Crassus arrivait préparé ; on l’attendait, ou l’écoutait avidement. Dès son exorde, qui était toujours travaillé avec soin, il justifiait cette honorable curiosité. Son geste était calme, sa voix, soutenue ; il ne marchait point, frappait rarement du pied. Mais la chaleur de son âme et quelquefois la colère ou une douleur profondément sentie, passionnaient ses paroles ; il employait souvent, et sans sortir de sa gravité, l’arme de la plaisanterie. Enfin, par un talent bien rare, il réunissait une grande brièveté de style à tout l’éclat des ornements. Jamais il ne trouva son pareil dans les répliques subites et alternatives. Tous les genres de cause lui furent également familiers. Il se plaça de bonne heure au premier rang des orateurs. Encore très jeune, il accusa C. Carbon, cet homme si éloquent, avec un succès qui lui attira, je ne dis pas les éloges, mais l’admiration de Rome entière. Il défendit ensuite, à l’âge de vingt-sept ans, la vestale Licinia ; il a laissé par écrit quelques parties de ce discours, où il déploya aussi la plus brillante éloquence. Il voulut dans sa jeunesse essayer de la faveur populaire : il parla pour la colonie de Narbonne, et obtint la commission de la conduire. Sa harangue existe encore, elle a, pour ainsi dire, une maturité qui ne semble pas appartenir à cet âge. Il plaida ensuite beaucoup de causes ; mais son tribunat fit si peu de bruit, que s’il n’eût, pendant cette magistrature, soupé chez le crieur Granius, et si Lucilius ne nous l’avait raconté deux fois, nous ignorerions qu’il eût été tribun du peuple.

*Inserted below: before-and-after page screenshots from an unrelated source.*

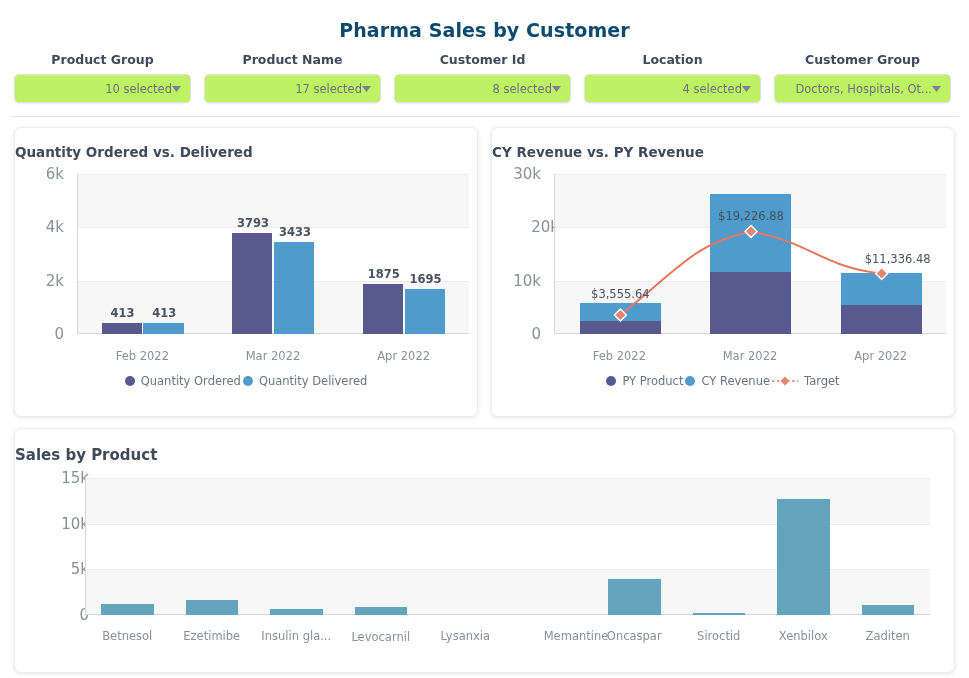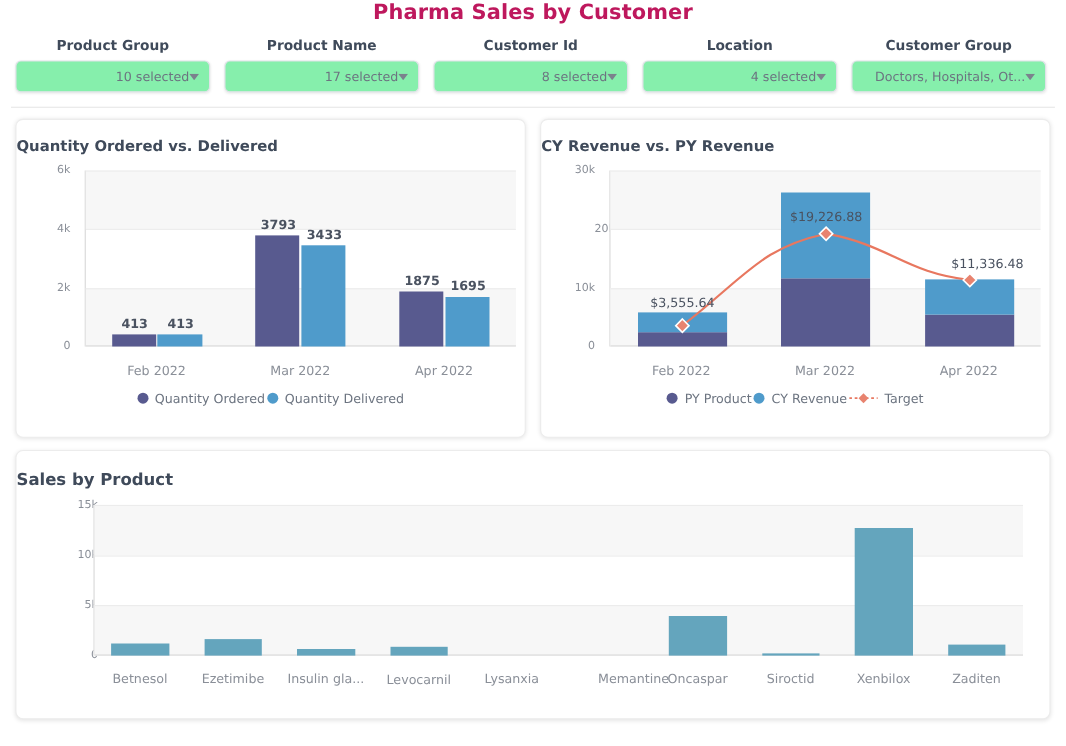"Pharma Sales by Customer" .page-title { color: #be185d -> #0c4a6e; padding-top: 0 -> 19px }
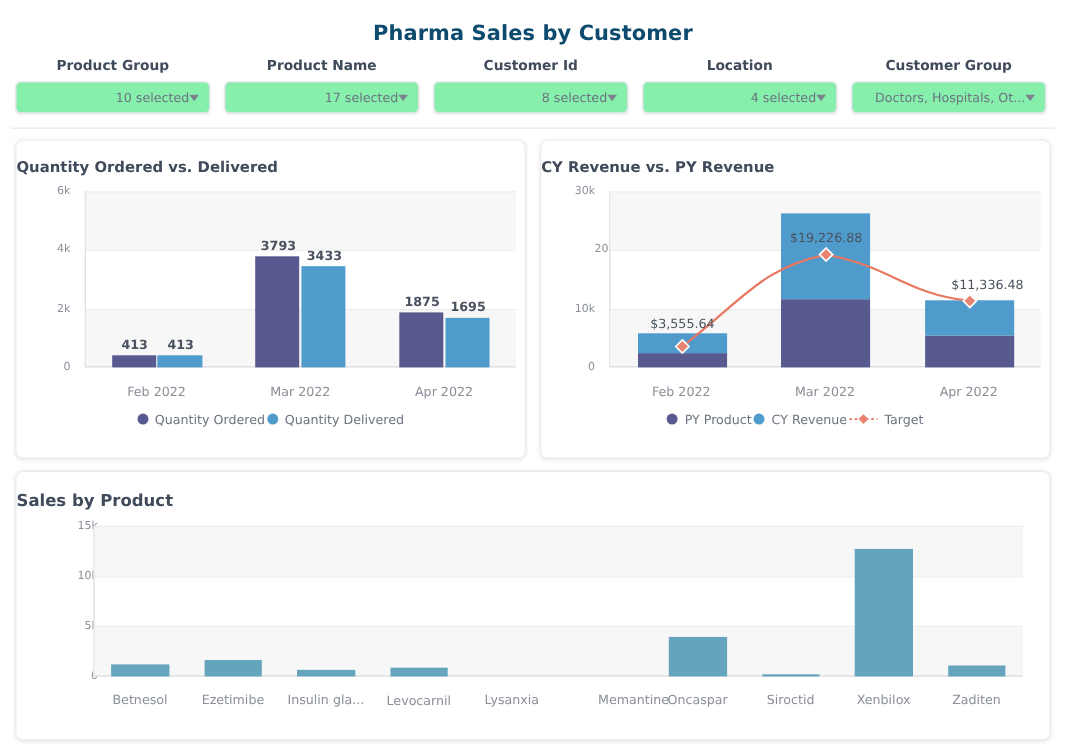"10 selected" .filter-select { background: #86efac -> #bef264 }
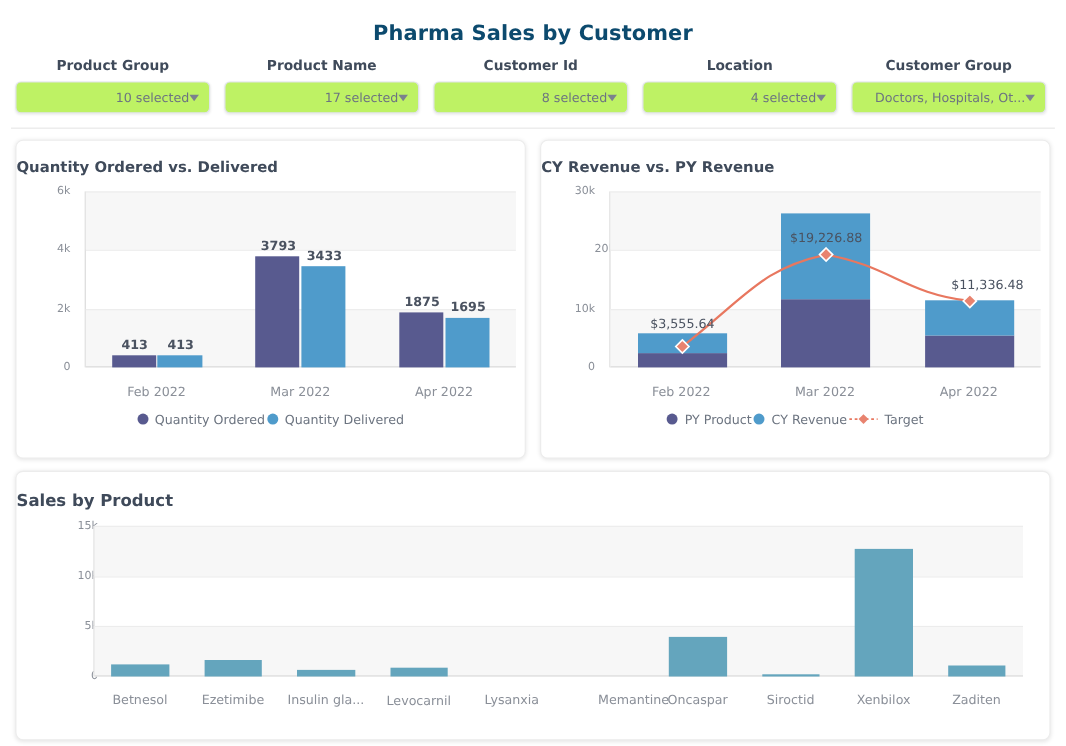"6k" .yaxis-label { font-size: 10px -> 15px }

— Il est vrai, dit Brutus ; mais je ne crois pas avoir entendu parler davantage du tribunat de Scévola ; et Scévola fut, je pense, collègue de Crassus. — Il le fut, repris-je, dans les autres magistratures ; mais il fut tribun l’année d’après lui, et il siégeait en cette qualité sur la tribune aux harangues, lorsque Crassus soutint la loi Servilia. Il ne fut pas non plus son collègue dans la censure, et je ne crois pas qu’aucun des Scévola ait jamais demandé la dignité de censeur. Au reste, quand Crassus publia le discours dont je parle, et que vous avez sûrement lu plus d’une fois, il avait trente-quatre ans, et son âge devançait le mien du même nombre d’années ; car il parla pour cette loi l’année de ma naissance, et il était né lui-même sous le consulat de Q. Cépion et de C. Lélius, justement trois ans après Antoine. J’ai rapproché ces dates, afin que l’on vît à quelle époque l’éloquence latine est parvenue, pour ainsi dire, à son point de maturité, et que l’on sût que dès lors elle a été portée à une perfection à laquelle il est impossible de rien ajouter, à moins qu’un homme ne se présente, riche d’un grand fonds de connaissances en philosophie, en droit civil et en histoire.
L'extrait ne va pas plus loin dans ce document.